TASK DIRECTIONS ▸
Copy every record verbatim but exclude the pictures.

INPUT RECORDS ▸

....

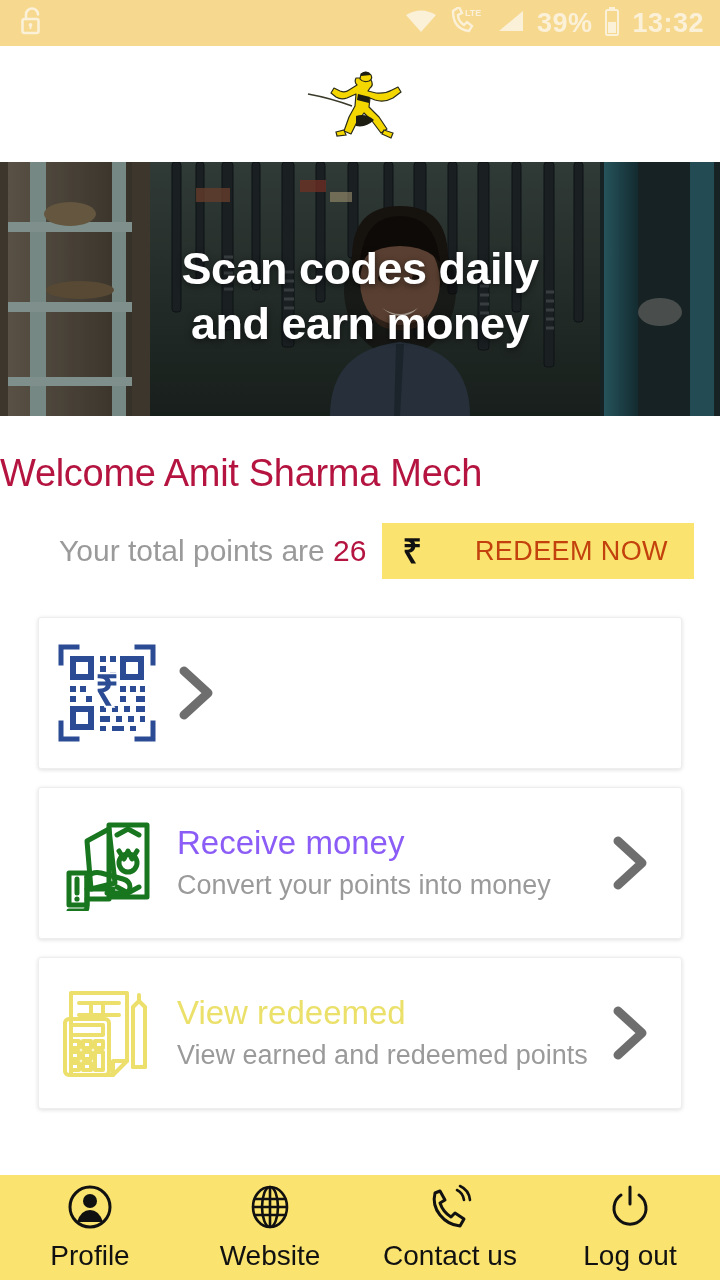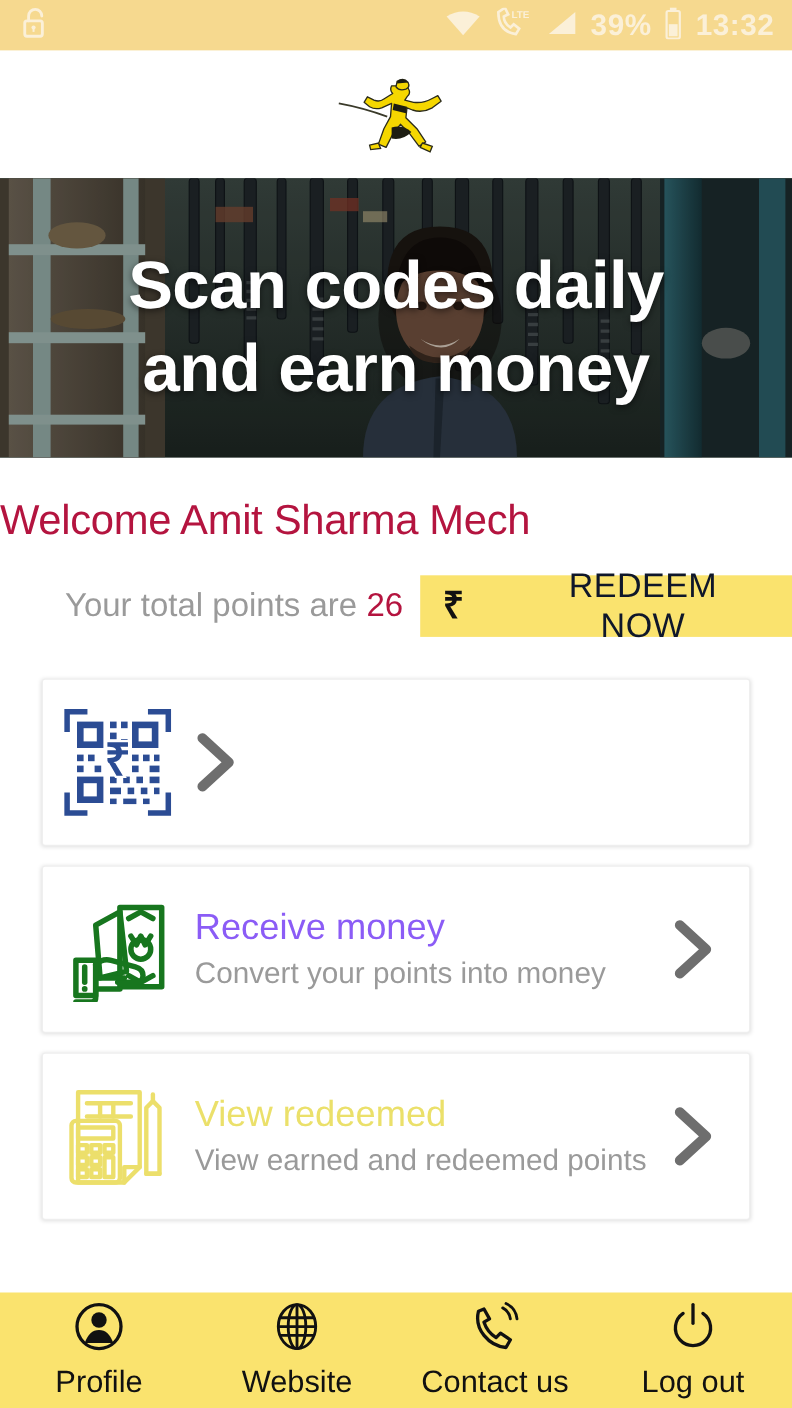--- a/index.html
+++ b/index.html
@@ -48,7 +48,7 @@
     display:flex; flex-direction:column;
     align-items:center; justify-content:center;
     color:#fff; font-weight:700;
-    font-size:61px; line-height:1.22;
+    font-size:45px; line-height:1.22;
     text-align:center;
     text-shadow:0 2px 7px rgba(0,0,0,.55);
     letter-spacing:-.5px;

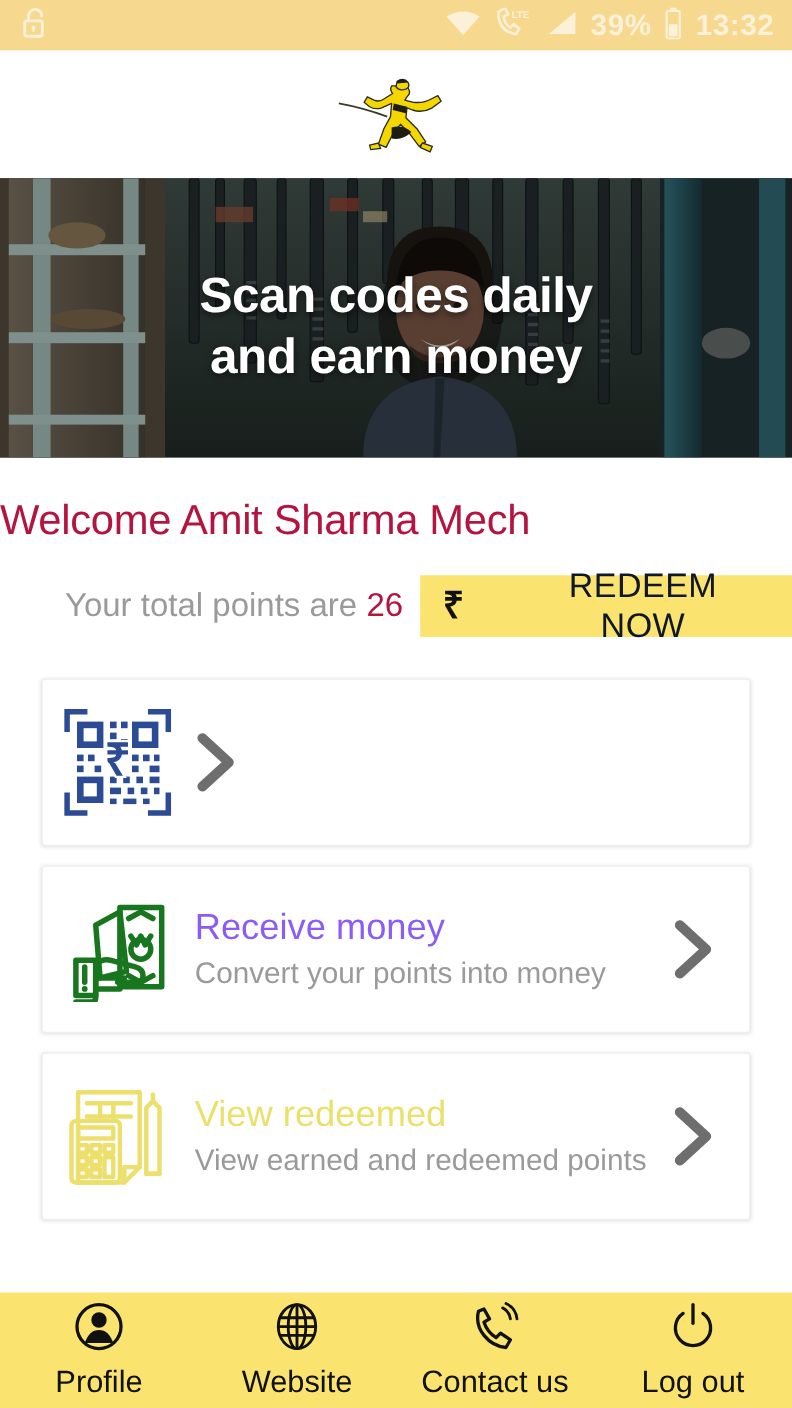--- a/index.html
+++ b/index.html
@@ -85,7 +85,7 @@
     border:none; cursor:pointer;
   }
   .redeem-rupee{ font-size:34px; color:#111; font-weight:700; line-height:1; }
-  .redeem-label{ font-size:31px; color:#0f172a; letter-spacing:.4px;margin-left:31px; }
+  .redeem-label{ font-size:27px; color:#c2410c; letter-spacing:.4px;margin-left:31px; }
 
   
   .cards{ padding:38px 38px 0 38px; display:flex; flex-direction:column; gap:18px; }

....

TASK ANSWER ▸
--- a/index.html
+++ b/index.html
@@ -48,7 +48,7 @@
     display:flex; flex-direction:column;
     align-items:center; justify-content:center;
     color:#fff; font-weight:700;
-    font-size:61px; line-height:1.22;
+    font-size:45px; line-height:1.22;
     text-align:center;
     text-shadow:0 2px 7px rgba(0,0,0,.55);
     letter-spacing:-.5px;

--- a/index.html
+++ b/index.html
@@ -85,7 +85,7 @@
     border:none; cursor:pointer;
   }
   .redeem-rupee{ font-size:34px; color:#111; font-weight:700; line-height:1; }
-  .redeem-label{ font-size:31px; color:#0f172a; letter-spacing:.4px;margin-left:31px; }
+  .redeem-label{ font-size:27px; color:#c2410c; letter-spacing:.4px;margin-left:31px; }
 
   
   .cards{ padding:38px 38px 0 38px; display:flex; flex-direction:column; gap:18px; }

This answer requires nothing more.